The Bible Stands Alone
The only book listed by at least 5% was the Bible, which was named as a holy book by 84% of the public. Although the same percentage of respondents (84%) described themselves as Christian, one out of every 14 of them (7%) did not consider the Bible to be sacred literature, while nearly two out of every five adults who do not consider themselves to be Christian (38%) categorized the Bible as holy.
Three-quarters or more of most subgroups of the population listed the Bible as a holy book. The only exceptions were Asians (just 54% mentioned the Bible); people associated with non-Christian faith groups (59% of whom listed the Bible); atheists and agnostics (30%); and people who describe themselves as "mostly liberal" on social and political issues (69%).
Men are much less likely than women to consider the Bible to be sacred literature (78% versus 90%, respectively).
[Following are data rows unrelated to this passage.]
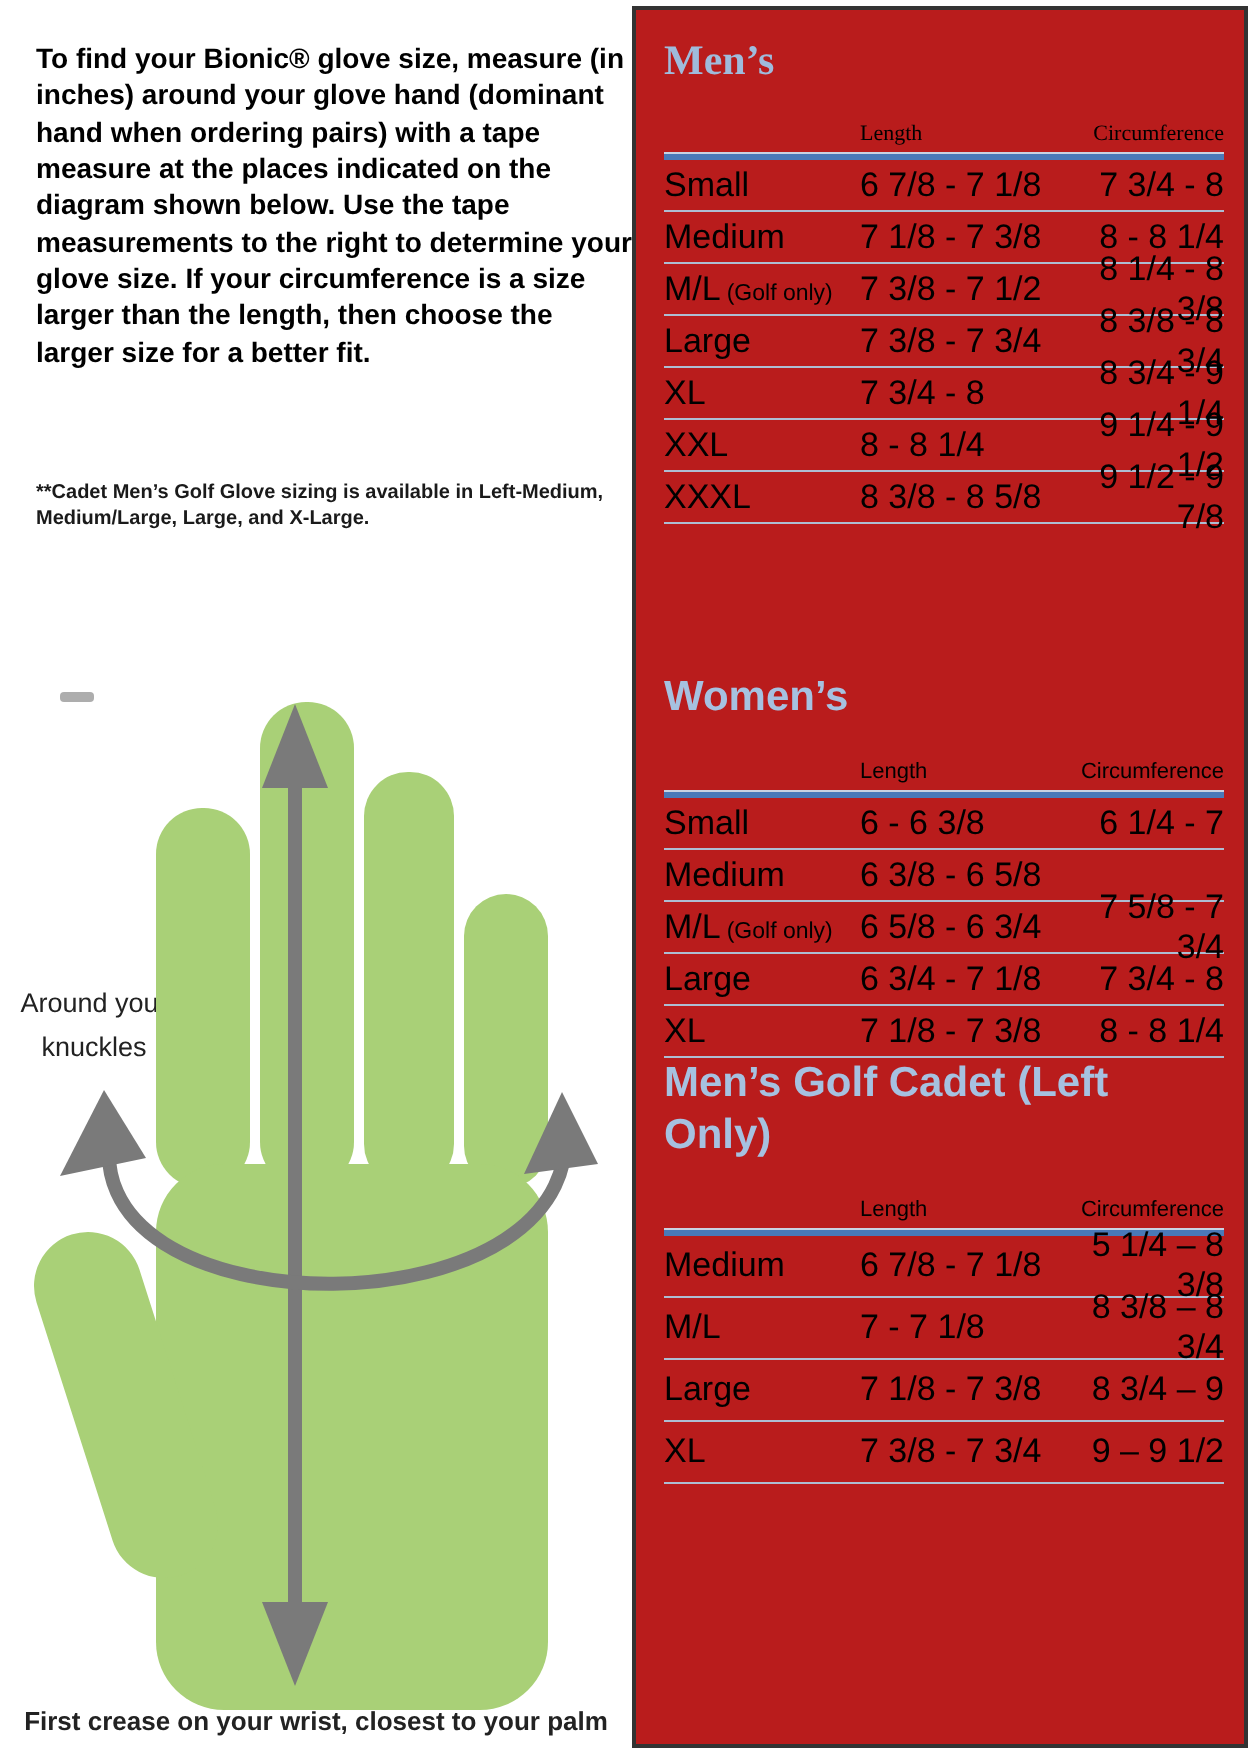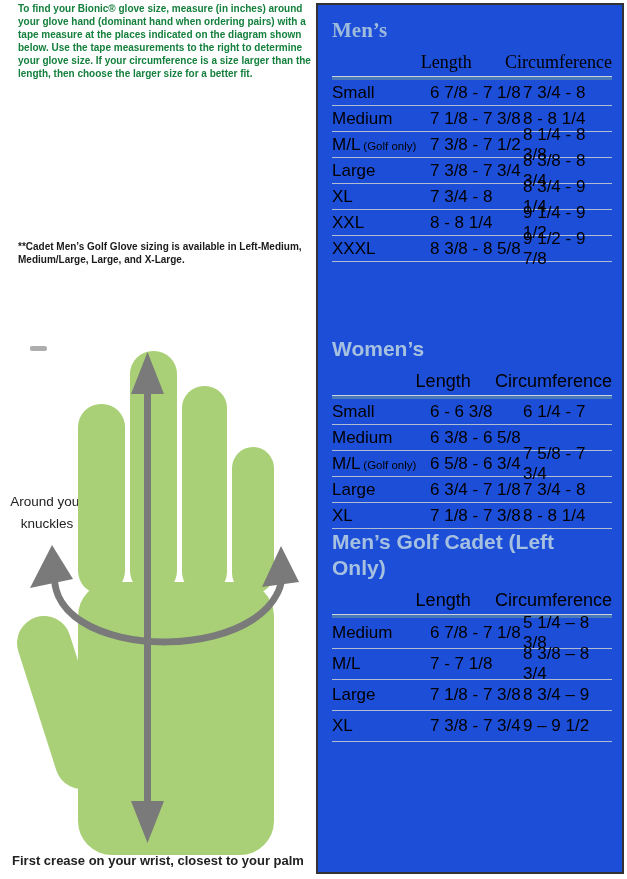--- a/index.html
+++ b/index.html
@@ -4,53 +4,53 @@
 <style>
   * { box-sizing: border-box; }
   html,body { margin:0; padding:0; background:#ffffff; }
   .canvas {
     position:relative; width:627px; height:879px; background:#fff;
     font-family:"Liberation Sans", sans-serif; color:#111; overflow:hidden;
   }
 
   
   .intro {
-    position:absolute; left:18px; top:2px; width:299px; margin:0;
-    font-weight:bold; font-size:10px; line-height:1.31; color:#15803d;
+    position:absolute; left:18px; top:20px; width:299px; margin:0;
+    font-weight:bold; font-size:14px; line-height:1.31; color:#000000;
   }
   .note {
     position:absolute; left:18px; top:240px; width:299px; margin:0;
     font-weight:bold; font-size:10px; line-height:1.31; color:#1a1a1a;
   }
   .hand-svg { position:absolute; left:0; top:340px; width:315px; height:539px; }
   .knuckles-label {
     position:absolute; left:2px; top:491px; width:90px; text-align:center;
     font-size:13.5px; line-height:1.6; color:#222;
   }
   .wrist-label {
     position:absolute; left:0; top:853px; width:316px; text-align:center;
     font-size:13px; color:#222;font-weight:bold;
   }
 
   
   .panel {
     position:absolute; left:316px; top:3px; width:308px; height:871px;
-    border:2px solid #333333; background:#1d4ed8; padding:0 10px 0 14px;
+    border:2px solid #333333; background:#b91c1c; padding:0 10px 0 14px;
   }
   .tbl { width:100%; }
   .tbl-mens   { margin-top:12px; }
   .tbl-womens { margin-top:74px; }
   .tbl-cadet  { }
   .tbl .title {
     margin:0; font-size:21px; line-height:26px; color:#9fbbdc; font-weight:bold;
   }
   .tbl.serif .title, .tbl.serif .headrow { font-family:"Liberation Serif", serif; }
   .tbl.sans  .title { font-weight:bold; color:#a6c1e0; }
-  .headrow { display:flex; align-items:flex-end; height:30px; font-size:18px; color:#000; }
-  .c1 { width:98px; } .c2 { width:93px; } .c3 { flex:1; }
+  .headrow { display:flex; align-items:flex-end; height:30px; font-size:11px; color:#000; }
+  .c1 { width:98px; } .c2 { width:93px; } .c3 { flex:1;text-align:right; }
   .rule { height:4px; background:#4a79b8; border-top:1px solid #c9d2e2; margin-top:3px; }
   .row {
     display:flex; align-items:center; height:26px;
     border-bottom:1.5px solid #aebdd2; font-size:17px; color:#000;
   }
   .tbl-cadet .row { height:31px; }
   .size-note { font-size:11.5px; margin-left:3px; white-space:nowrap;text-align:center; }
 </style>
 </head>
 <body>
There was an even larger gap between political liberals (69%) and conservatives (93%). People under the age of 40 were notably less likely than older Americans to accept the Bible as holy (77% versus 90%, including only 67% of the adults ages 18 to 23), and downscale individuals were more likely than upscale adults to do so (88% versus 77%).
There were substantial differences based upon ethnicity as well. Whites and Hispanics held the middle ground, with 83% claiming the Bible to be sacred, while blacks (96%) and Asians (54%) were at the opposite ends of the opinion continuum on this matter.
Other Sacred Literature
Although two dozen documents were named by respondents as constituting sacred literature, only three other books were labeled as such by at least 1% of the public. Those included the Koran (deemed a holy book by 4%); the Book of Mormon (3%); and the Torah (2%). Muslims, whose holy book is the Koran, represent about one-half of one percent of the nation’s population. Mormons, who include the Book of Mormon as one of their sacred texts, are roughly 2% of America. Jews, who include the Torah among their holy documents, are also about 2% of the adult public.